How well the Law on Industrial and Household Waste is working is still unclear.
The press service of the Ministry of Internal Affairs says that district inspectors monitor for infractions, and can fine people if they catch an offender at the scene. But there are doubts as to whether anyone is actually enforcing this law. In an interview in 2016, MP Elmira Akhundova said the law does not function.
‘Do not litter here, donkey!’
According to sociologist Umay Akhundzade, the issue of cleanliness does not only depend on the amount of resources allocated or the laws in place. She says there is a low level of social responsibility in Azerbaijan, evidenced by ubiquitous warnings on the walls about the ban on littering, such as ‘do not litter here, donkey!’. According to Akhundzade, had there been solidarity at the community level, then even without regulations, the streets would be clean.
Many in Baku complain of a lack of a culture of cleanliness. Alena lives in Akhmedlakh, a suburb on the outskirts of the city. She complains about the mess in her building. According to Alena, her neighbors rent apartments and do not clean the rubbish from their own front doors, and throw rubbish in the yard under their own balconies. Alena says she has already tried to complain to the Housing and Communal Services, but to no avail.
Psychologist Orkhan Sultanov thinks the situation could be explained by the broken windows theory. According to this theory, even a small crime, if left unpunished, can lead to an epidemic of that crime. According to Sultanov, people quickly learn what is socially acceptable. In this way, just one bottle or box thrown on the street quickly turns into a heap of rubbish.
‘In the city centre, rubbish does not stay for long, which is why people do not throw litter there.

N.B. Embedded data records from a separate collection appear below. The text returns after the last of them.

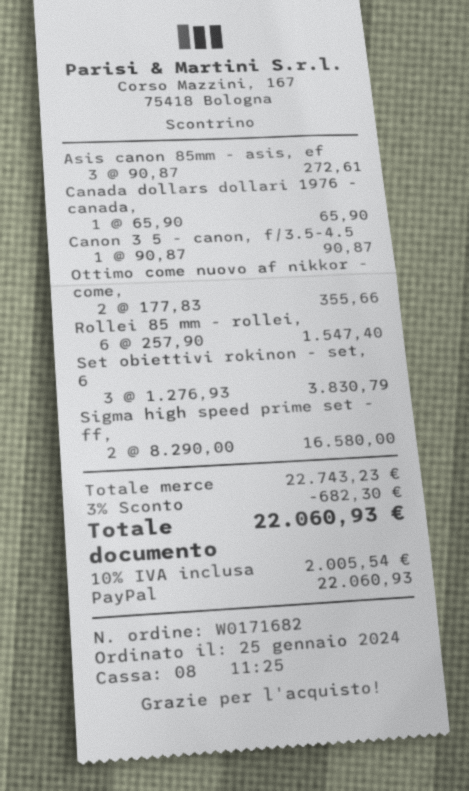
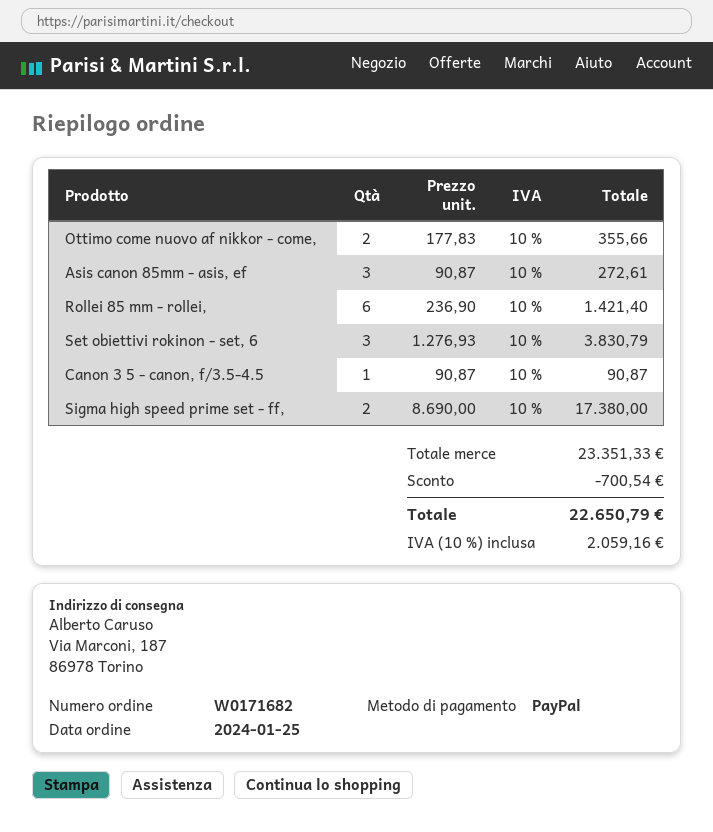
Canada dollars dollari 1976 - canada,: 1 x 65.90 = 65.90 -> none
Rollei 85 mm - rollei,: 6 x 257.90 = 1547.40 -> 6 x 236.90 = 1421.40
Sigma high speed prime set - ff,: 2 x 8290.00 = 16580.00 -> 2 x 8690.00 = 17380.00
subtotal: 22743.23 -> 23351.33
discount: 682.30 -> 700.54
tax: 10% = 2005.54 -> 10% = 2059.16
total: 22060.93 -> 22650.79

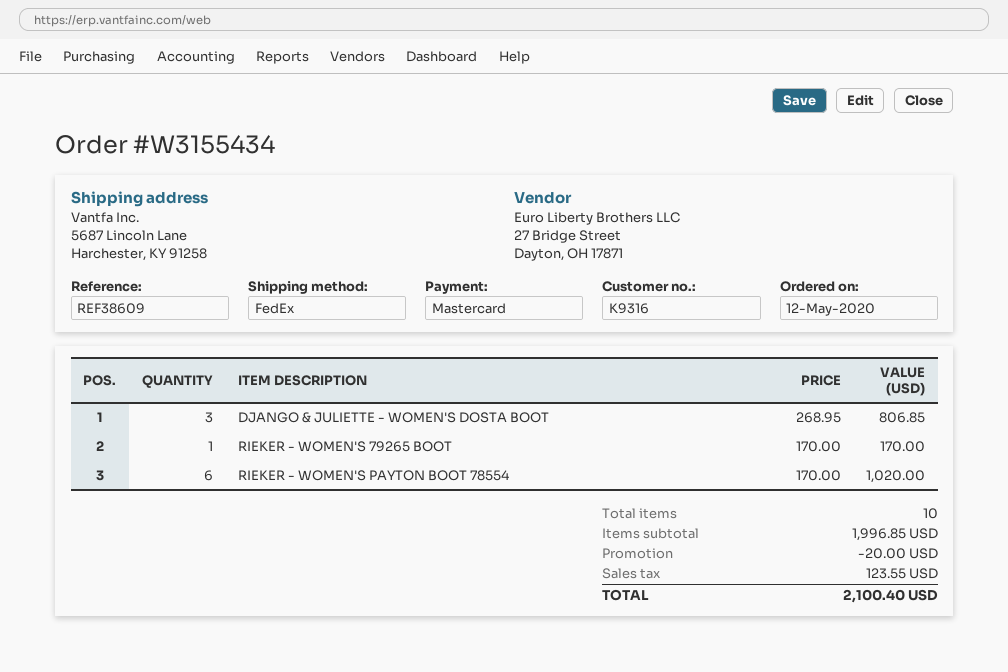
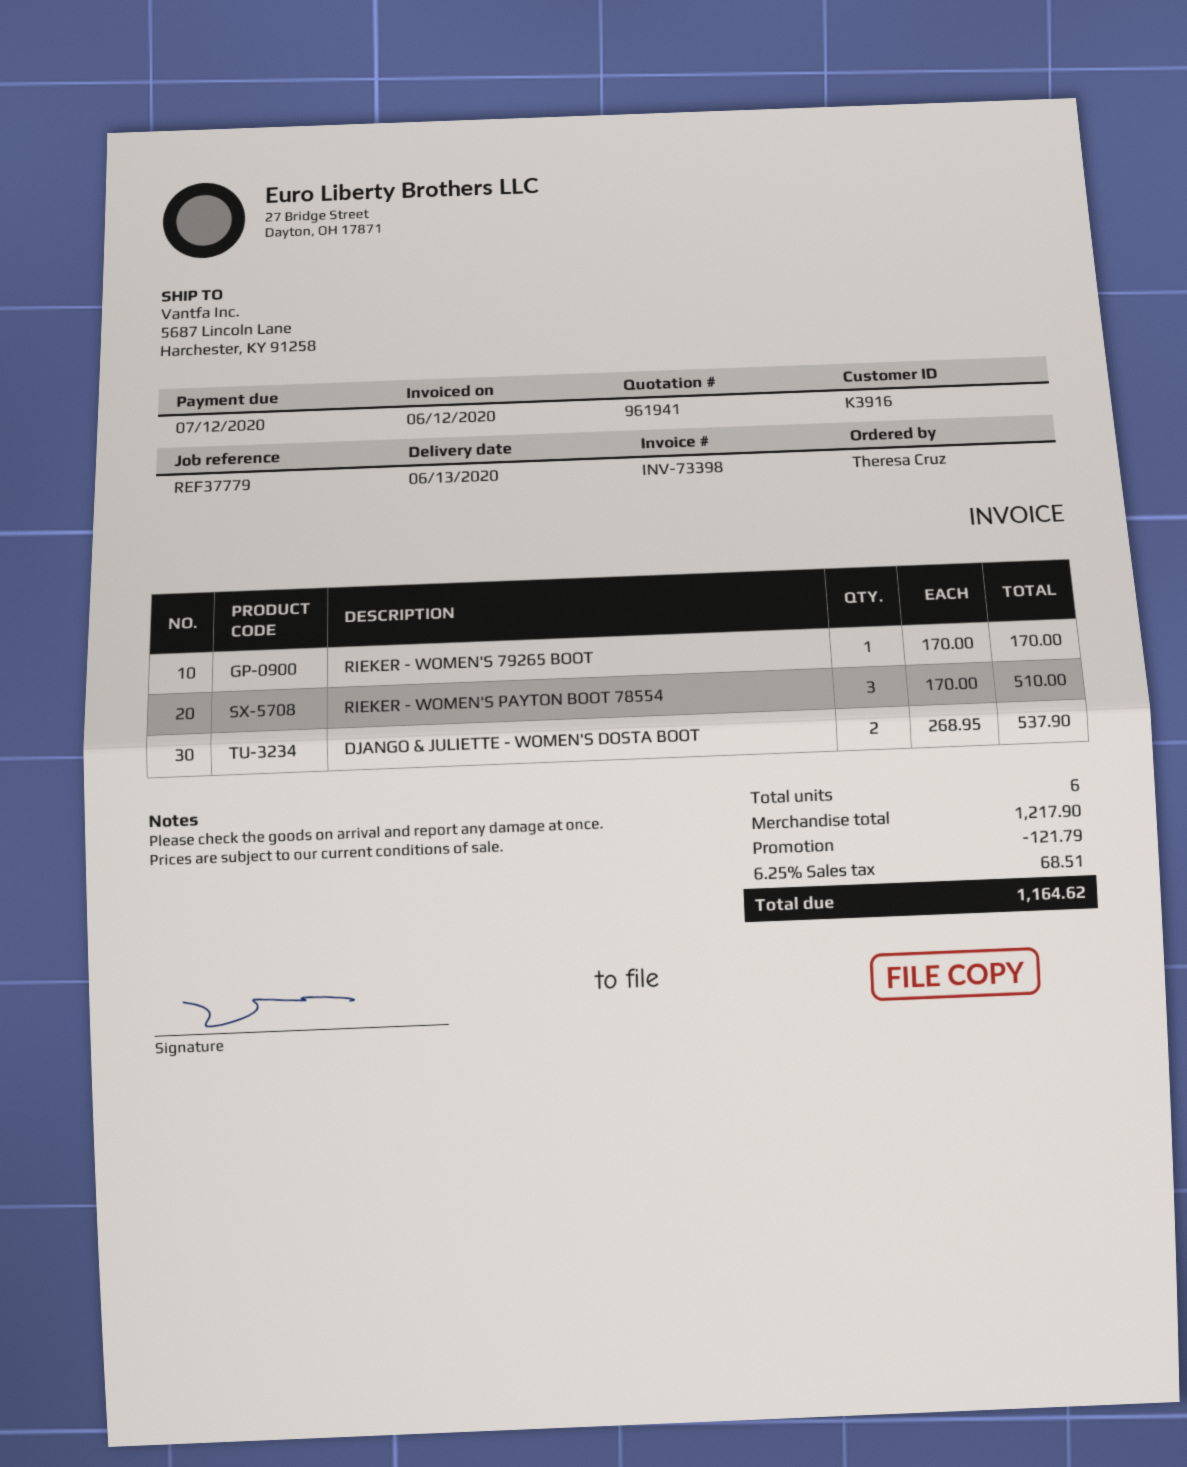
customer number: K9316 -> K3916
reference: REF38609 -> REF37779
DJANGO & JULIETTE - WOMEN'S DOSTA BOOT: 3 x 268.95 = 806.85 -> 2 x 268.95 = 537.90
RIEKER - WOMEN'S PAYTON BOOT 78554: 6 x 170.00 = 1020.00 -> 3 x 170.00 = 510.00
total quantity: 10 -> 6
subtotal: 1996.85 -> 1217.90
discount: 20.00 -> 121.79
tax: 123.55 -> 68.51
total: 2100.40 -> 1164.62

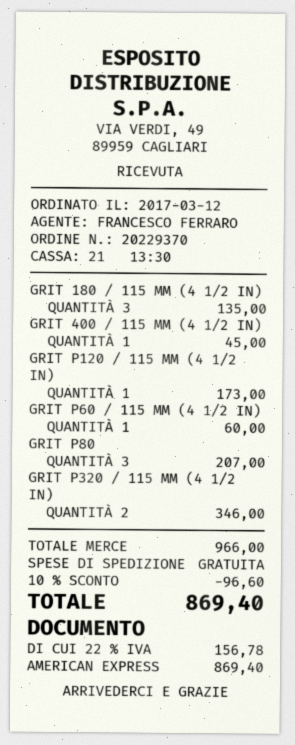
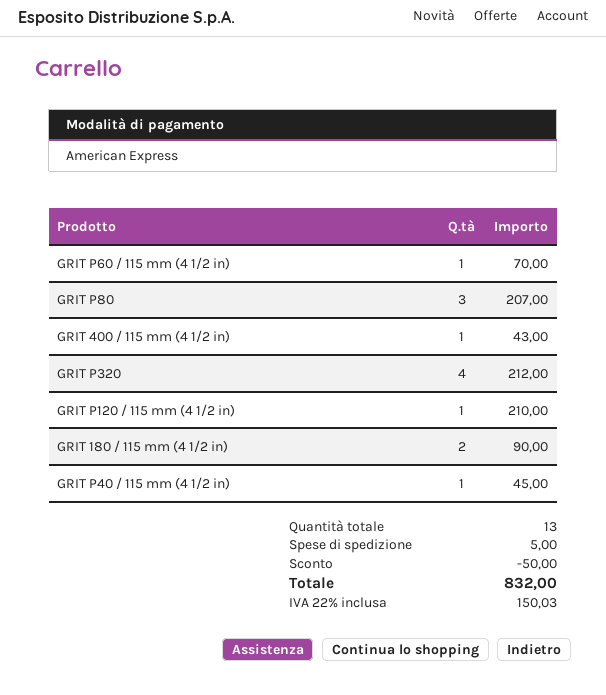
GRIT 180 / 115 MM (4 1/2 IN): 3 for 135.00 -> 2 for 90.00
GRIT 400 / 115 MM (4 1/2 IN): 1 for 45.00 -> 1 for 43.00
GRIT P120 / 115 MM (4 1/2 IN): 1 for 173.00 -> 1 for 210.00
GRIT P60 / 115 MM (4 1/2 IN): 1 for 60.00 -> 1 for 70.00
GRIT P320 / 115 MM (4 1/2 IN): 2 for 346.00 -> none
GRIT P320: none -> 4 for 212.00
GRIT P40 / 115 mm (4 1/2 in): none -> 1 for 45.00
discount: 96.60 -> 50.00
shipping: 0.00 -> 5.00
tax: 22% = 156.78 -> 22% = 150.03
total: 869.40 -> 832.00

But on the outskirts, there’s no one regulating this, and so one bottle turns into a real dump, including obscene graffiti’, he says.
Volunteers against rubbish
There are some volunteer groups and private companies in Baku trying to deal with rubbish in their own ways. Youth movement Green Baku was founded in 2010. The group recently organised a campaign in Baku to collect paper, polyethylene, plastic, and aluminium cans for recycling. The recyclables gathered by volunteers were later taken to the Tamiz Shahar plant.
Green Baku also launched a startup in early 2017, producing eco-products out of 100% recycled paper: notebooks, envelopes, and stickers.
There are other groups trying to tackle Baku’s waste problem, many organise events through social networks and at clean areas, mostly the beaches. In the summer of 2017, the Azerbaijani Scouts Organisation arranged an event to clean the coast of rubbish.
A campaign in 2015 by the State Agency of Civil Services and Social Innovation encouraged people to collect waste paper in exchange for tree seedlings to plant, but campaign was not widely popular.
Samir Gadirov, a coordinator at Green Baku, says members of the movement have worked to clean the coast of the Caspian on more than one occasion.
‘In 2015, for example, the beach in Novkhani (a suburb of Baku) was cleaned by 600 people. And now, twice a year — in May and September, before and after the beach season — we organise events to clean the coast’, Gadirov says. However, volunteers from the group say that even though their actions are worthwhile, just a few days after cleaning the beach, it goes back to its former look.